Coaching and coaches

Coaching Strategy

We match 1 coach for every 1-3 students. Our coaches are upper division high school students, university students, and adult professionals. We are all volunteers, competent in math, and strong role models. We take an interest in students beyond their math. As they move through high school we actively encourage their college and career decisions. 

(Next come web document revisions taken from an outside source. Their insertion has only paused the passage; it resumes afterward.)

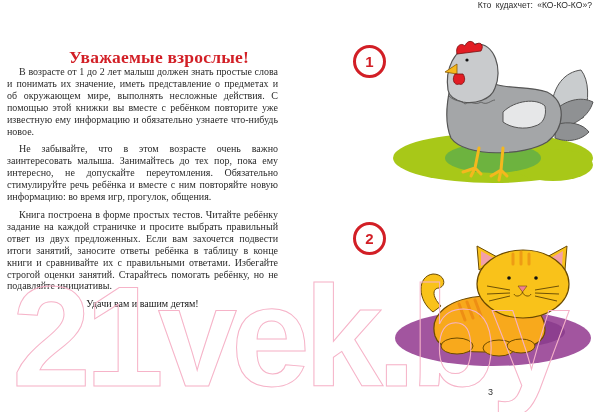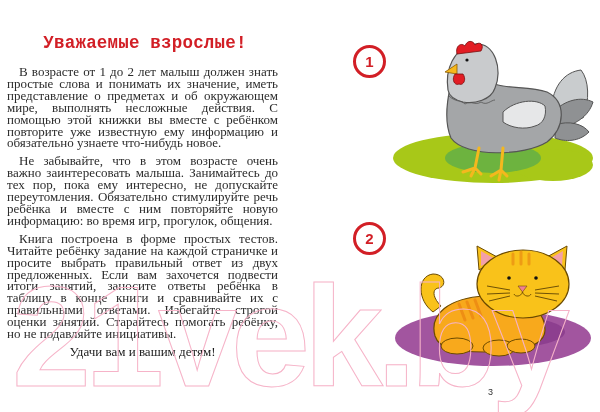--- a/index.html
+++ b/index.html
@@ -21,34 +21,34 @@
       top: 0;
       width: 290px;
       height: 412px;
     }
     .heading {
       position: absolute;
       left: 0;
       top: 33px;
       width: 290px;
       text-align: center;
-      font-family: Liberation Mono, monospace;
+      font-family: Liberation Serif, serif;
       font-weight: bold;
       font-size: 17.5px;
       color: #d21f26;
       letter-spacing: 0.2px;
-      margin: 0;
+      margin: 14px;
     }
     .body-text {
       position: absolute;
       left: 7px;
       top: 66px;
       width: 271px;
       font-family: "Liberation Serif", serif;
-      font-size: 13px;
+      font-size: 10px;
       line-height: 11.9px;
       text-align: justify;
       color: #2b2b2b;
     }
     .body-text p {
       margin: 0 0 6px 0;
       text-indent: 12px;
     }
     .body-text p.last {
       margin-bottom: 8px;
@@ -127,20 +127,21 @@
   <h1 class="heading">Уважаемые взрослые!</h1>
   <div class="body-text">
     <p>В возрасте от 1 до 2 лет малыш должен знать простые слова и понимать их значение, иметь представление о предметах и об окружающем мире, выполнять несложные действия. С помощью этой книжки вы вместе с ребёнком повторите уже известную ему информацию и обязательно узнаете что-нибудь новое.</p>
     <p>Не забывайте, что в этом возрасте очень важно заинтересовать малыша. Занимайтесь до тех пор, пока ему интересно, не допускайте переутомления. Обязательно стимулируйте речь ребёнка и вместе с ним повторяйте новую информацию: во время игр, прогулок, общения.</p>
     <p>Книга построена в форме простых тестов. Читайте ребёнку задание на каждой страничке и просите выбрать правильный ответ из двух предложенных. Если вам захочется подвести итоги занятий, заносите ответы ребёнка в таблицу в конце книги и сравнивайте их с правильными ответами. Избегайте строгой оценки занятий. Старайтесь помогать ребёнку, но не подавляйте инициативы.</p>
     <p class="closing">Удачи вам и вашим детям!</p>
   </div>
 </div>
 
 <div class="right-page">
+  <div class="question">Кто  кудахчет:  «КО-КО-КО»?</div>
 
   <div class="badge badge-1">
     <span>1</span>
   </div>
   <svg class="illus hen" viewBox="0 0 225 175">
 
     <ellipse cx="118" cy="128" rx="100" ry="25" fill="#a8c818"></ellipse>
     <ellipse cx="178" cy="135" rx="40" ry="16" fill="#a8c818"></ellipse>
     <ellipse cx="118" cy="128" rx="48" ry="15" fill="#6db33f"></ellipse>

Our coaches generally do not need weekly preparation for courses through pre-algebra. But unless the coach has worked with the higher courses recently, he/she need some weekly preparation. For algebra 1 and geometry, 15-30 minutes of prep is usually enough. For higher levels of math, preparation takes 30-60 minutes. In order to target the preparation, we do our best to know what subtopic of the course the students are on at any time.


Coaching materials

The classroom textbook is the best resource. These are sometimes available online. Before Common Core, we could usually find low-cost used textbooks which were good enough for coaches. With Common Core, hard-copy textbooks cost $75-125. As of this writing, only some Common Core textbooks are available online - and four-year subscriptions cost about the same as hard-copies.

Once we have access to the text (either the one the student brings or one we bought) we make heavy use of the Chapter Tests, Summaries, Review Questions, online helps, and such things. Many modern texts include website links to excellent teaching videos for each subsection of every chapter! These are great refreshers for coaches and very valuable learning tools for students. On their own, students seldom use them. Helping students find and use the resources at the beginning, end, and throughout a textbook is an important part of coaching. They never seem to get this in class.

When the textbook has no teaching videos, we occasionally use Khan Academy videos and problem sets. The material is great by itself, but it takes more lead-time than our coaches have to match a Khan video with a particular problem set. 

To assess a student's understanding of a past course, we select a few sample problems from the California Standards Test (CST Released Test Questions).


Regular coaches, as of August 2015:

Tim & Robin Isbell. See Tim & Robin's bio

Giang Lam. Mechanical engineer in the aerospace industry. MS in Engineering from SJSU in 1993. Believes every kid, regardless of origin, has talent and potential to contribute if given opportunity.

Man Tam. MS in Electrical & Computer Engineering from Univ. of Wisconsin-Madison. Strive to motivate children to think differently. (Man now teaches computer science at the City College of San Francisco and is also starting up a company in the building materials distribution business. May 2018)

Li Teng. Retired engineer.

Rich Rauenzahn. B.S in Computer Science from Cal Poly, San Luis Obispo. Father of three school-aged children. Avid photographer. Fan of Brady Haran's Numberphile, James Grime, Vi Hart, Simon Singh, Burkard Polster, Sal Khan, Presh Talwalker, ...and more!

Jason Murphy. (Jason now works in computer science in Ireland. May 2018))


Past coaches - where they are now:

Alex Estrada. Graduated from Emerson College, Boston in May 2018. Currently living/working in Boston.

Andrew Tsun. Bioinformatics at UC San Diego and after a couple of years working in southern California he is now at USC working on a graduate degree in computer science.

Andy Quach. Former student of, and coach with Math Coaching. Now studying IT at UC Santa Cruz. 

Bruce DeBruhl. Now an assistant professor of computer science at Cal Poly SLO

Dorcas Hoi. Integrated Educational Studies graduate at Chapman University, currently working on her teaching credential.  

Evelyn Chu

Heather DeBruhl. Teaching at Cal Poly SLO.

Josiah Hoi. Graduated with a BS in Nursing at UC Irvine. Currently working as a nurse near Irvine.

Stephen Teng. Graduated from Stanford with a degree in chemistry. Now on a Ph.D. program in chemistry at Princeton.